Like other mall stores aimed at teens, American Eagle Outfitters has been struggling to hold onto its market share with increasing competition from rapidly expanding fast fashion brands. Weak demand and restructuring costs hit the retailer particularly hard in the third quarter of fiscal 2014: For the three months ending Nov. 1, profit fell 63.7 percent to $9 million from $24.9 million a year earlier.
Revenue was pretty flat: $854.3 million compared to $857.3 million last year. So what is AE doing to turn things around?

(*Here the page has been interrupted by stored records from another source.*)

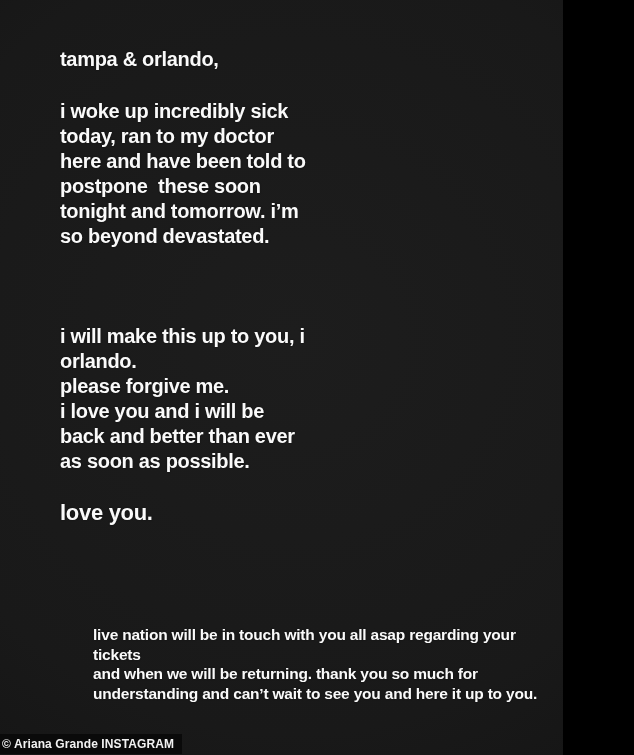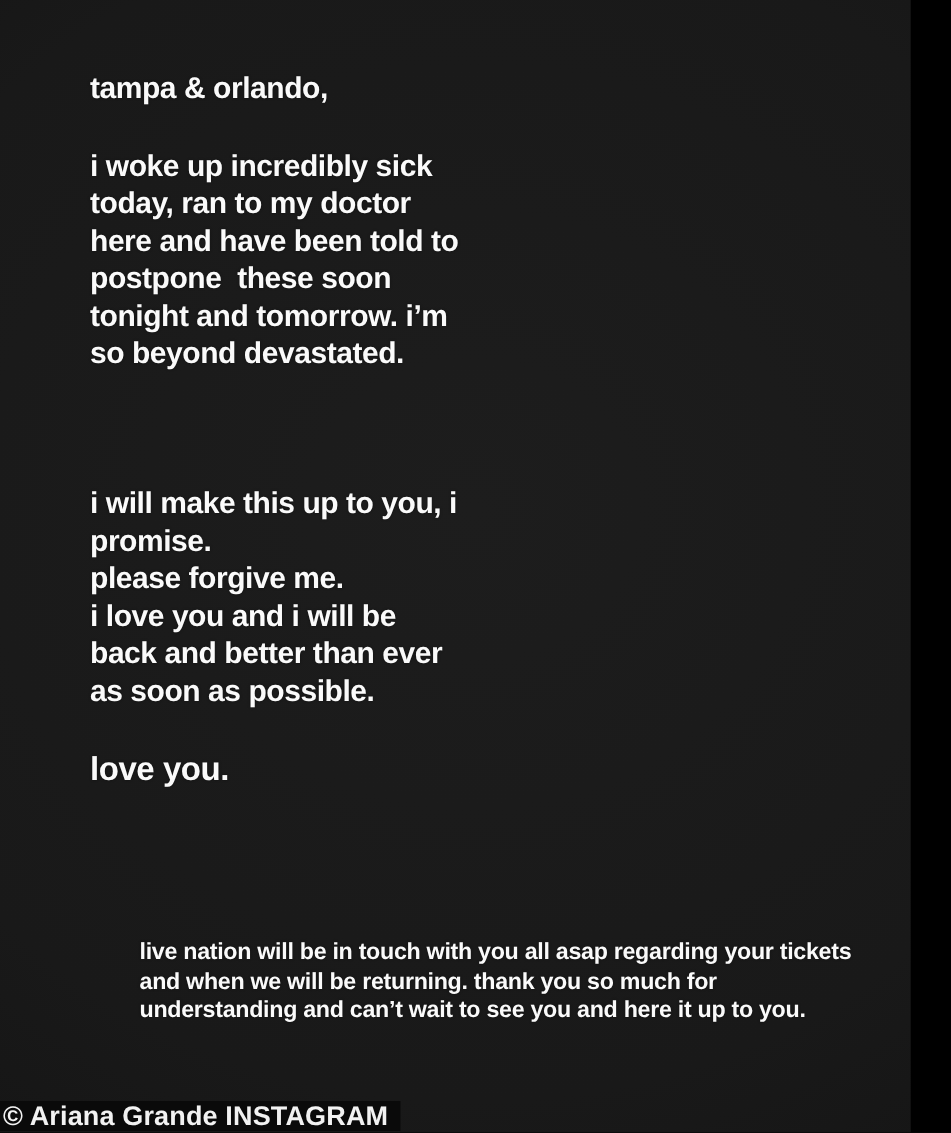--- a/index.html
+++ b/index.html
@@ -2,21 +2,21 @@
 <html><head>
 <meta charset="utf-8">
 <style>
   html, body {
     margin: 0;
     padding: 0;
     background: #000;
   }
   .stage {
     position: relative;
-    width: 607px;
+    width: 563px;
     height: 755px;
     overflow: hidden;
     background: radial-gradient(130% 95% at 52% 45%, #1d1d1d 0%, #191919 55%, #101010 100%), #151515;
     font-family: "Liberation Sans", "DejaVu Sans", sans-serif;
     color: #fafafa;
     font-weight: 700;
     text-decoration: underline;
     -webkit-font-smoothing: antialiased;
   }
   .txt {
@@ -55,21 +55,21 @@
     font-size: 15.5px;
     line-height: 19.5px;
     letter-spacing: -0.2px;
   }
   .credit {
     position: absolute;
     left: 0;
     bottom: 1px;
     background: #0a0a0a;
     color: #f2f2f2;
-    font-size: 18px;
+    font-size: 12px;
     font-weight: 700;
     line-height: 18px;
     padding: 1px 8px 1px 2px;
     letter-spacing: 0.1px;
     white-space: nowrap;
   }
 </style>
 </head>
 <body>
 
@@ -77,21 +77,21 @@
   <div class="txt greeting">tampa &amp; orlando,</div>
 
   <div class="txt para1">i woke up incredibly sick
 today, ran to my doctor
 here and have been told to
 postpone  these soon
 tonight and tomorrow. i’m
 so beyond devastated.</div>
 
   <div class="txt para2">i will make this up to you, i
-promise.
+orlando.
 please forgive me.
 i love you and i will be
 back and better than ever
 as soon as possible.</div>
 
   <div class="txt signoff">love you.</div>
 
   <div class="txt footnote">live nation will be in touch with you all asap regarding your tickets
 and when we will be returning. thank you so much for
 understanding and can’t wait to see you and here it up to you.</div>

It's closing stores — 50 AE and 20 Aerie stores this year, specifically — though it also opened 23 new stores this quarter. It's also remodeling and updating existing stores. "We managed the business better and were able to reduce markdown rates and control expenses," said Jay Schottenstein, interim CEO, in a statement on Thursday. "Our ongoing priority to strengthen our business is reflected in the restructuring activities and efforts to drive a better customer experience through improved merchandising, customer engagement and building omni-channel capabilities.”
To be fair, American Eagle isn't the only teen retailer struggling this year. This week, both Abercrombie and Aeropostale reported declines in third-quarter sales.
We expect to see transformative changes from all three retailers in the coming quarters as they aim to figure out what works for them in the current retail landscape.